Your task is to work out how many lines in the data that follows hold "Listed" and to state that number alone.

# Records for this task

┄┄┄┄┄┄┄┄┄┄

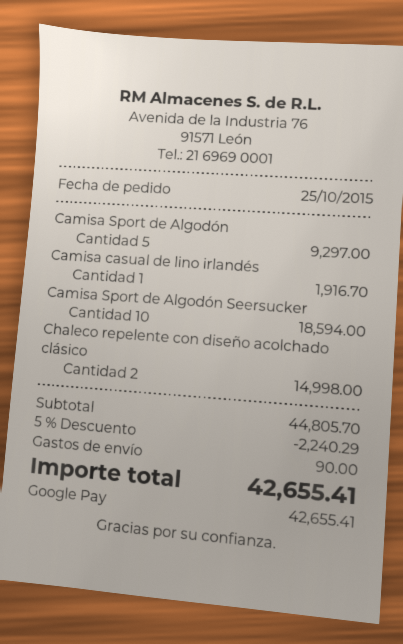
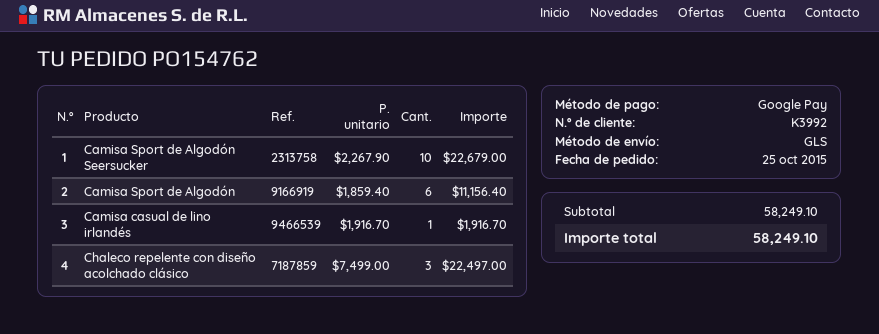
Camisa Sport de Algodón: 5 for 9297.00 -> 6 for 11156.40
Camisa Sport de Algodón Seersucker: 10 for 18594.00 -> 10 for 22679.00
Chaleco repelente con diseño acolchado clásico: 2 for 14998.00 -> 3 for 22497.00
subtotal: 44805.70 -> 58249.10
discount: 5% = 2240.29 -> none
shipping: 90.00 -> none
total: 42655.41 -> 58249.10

┄┄┄┄┄┄┄┄┄┄

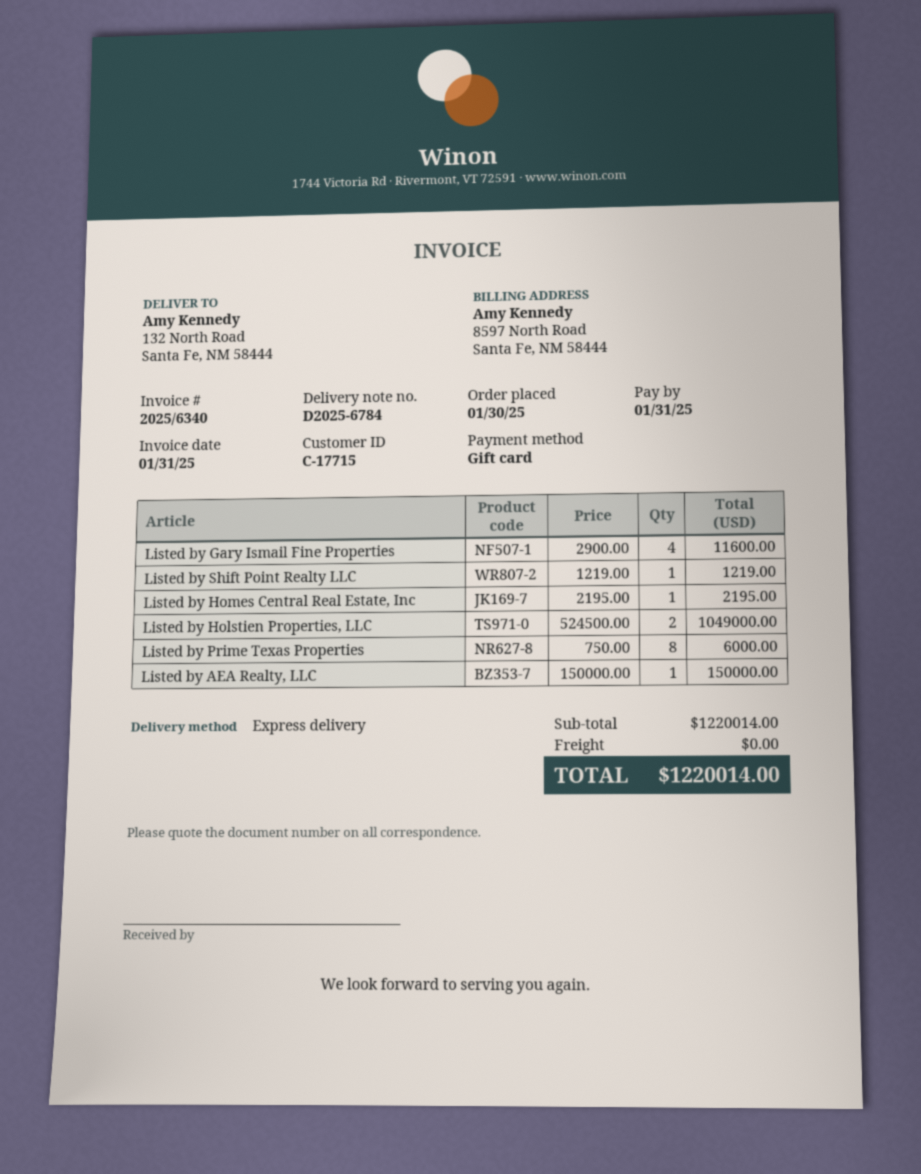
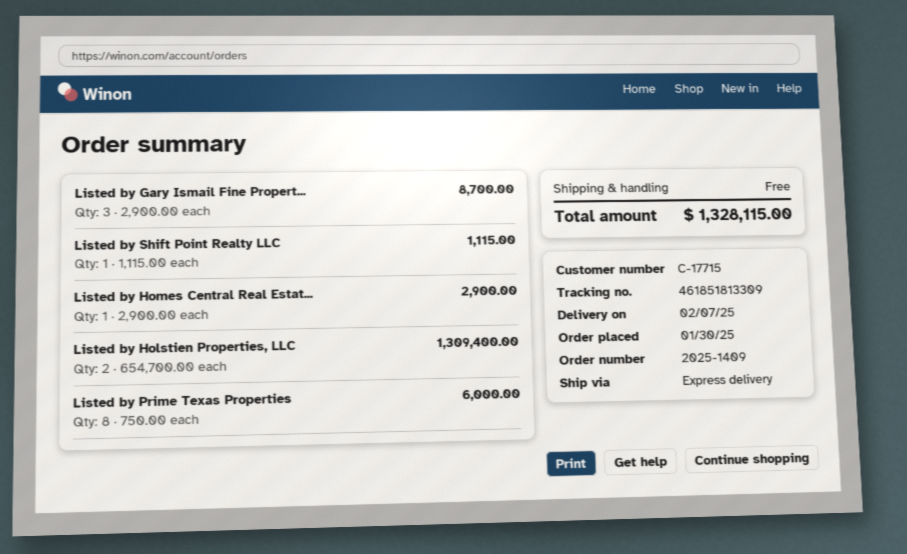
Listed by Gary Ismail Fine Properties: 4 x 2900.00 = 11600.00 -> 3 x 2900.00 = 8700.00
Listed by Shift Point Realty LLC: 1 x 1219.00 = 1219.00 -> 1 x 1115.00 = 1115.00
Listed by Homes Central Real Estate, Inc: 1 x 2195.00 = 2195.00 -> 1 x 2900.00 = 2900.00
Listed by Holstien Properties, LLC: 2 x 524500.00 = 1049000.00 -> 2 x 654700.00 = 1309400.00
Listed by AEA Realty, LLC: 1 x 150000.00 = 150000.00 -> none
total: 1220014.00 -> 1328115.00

┄┄┄┄┄┄┄┄┄┄

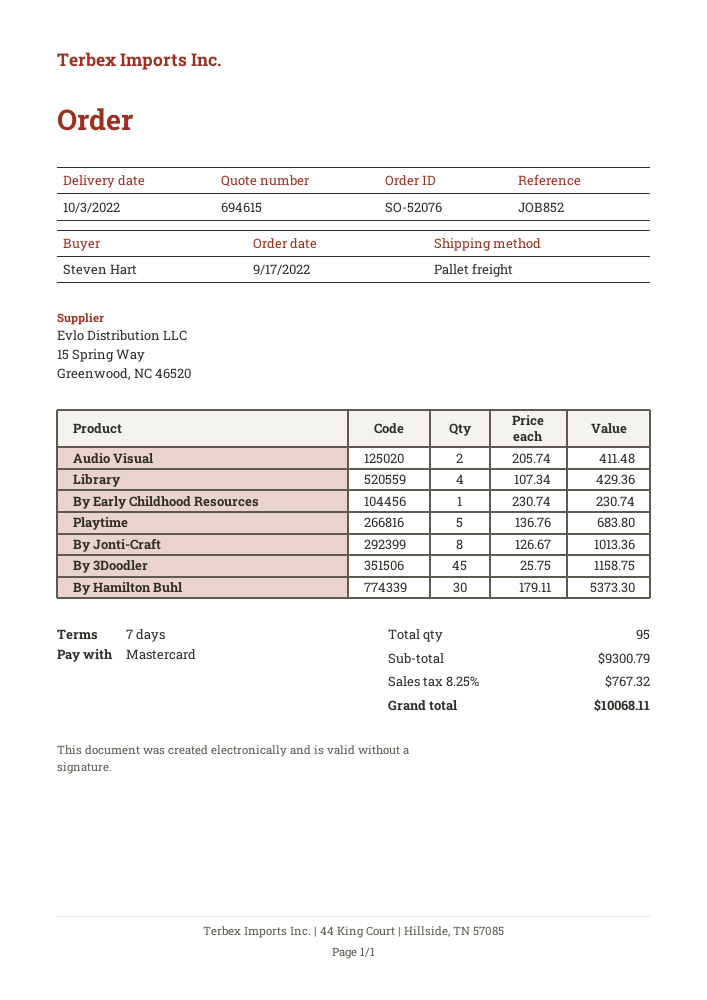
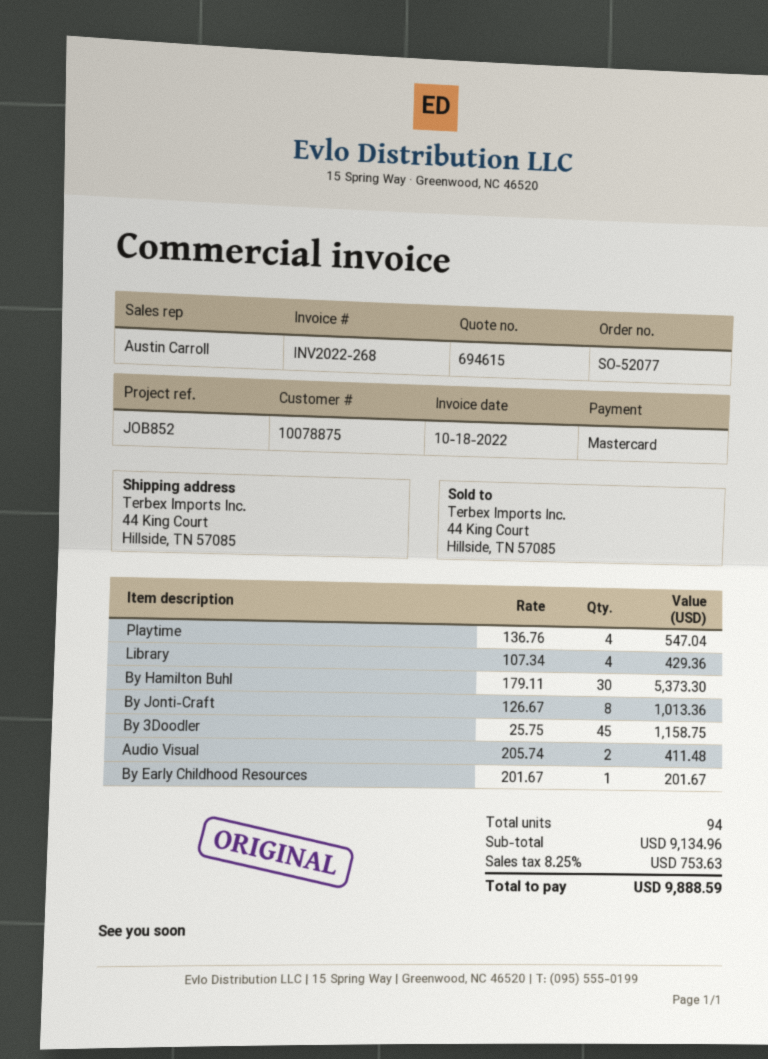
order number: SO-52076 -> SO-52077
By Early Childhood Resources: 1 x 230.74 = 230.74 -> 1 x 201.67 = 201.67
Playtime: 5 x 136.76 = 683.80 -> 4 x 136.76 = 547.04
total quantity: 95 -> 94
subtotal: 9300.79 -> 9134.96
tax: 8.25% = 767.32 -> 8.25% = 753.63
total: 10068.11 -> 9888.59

┄┄┄┄┄┄┄┄┄┄

# Exercise solution
5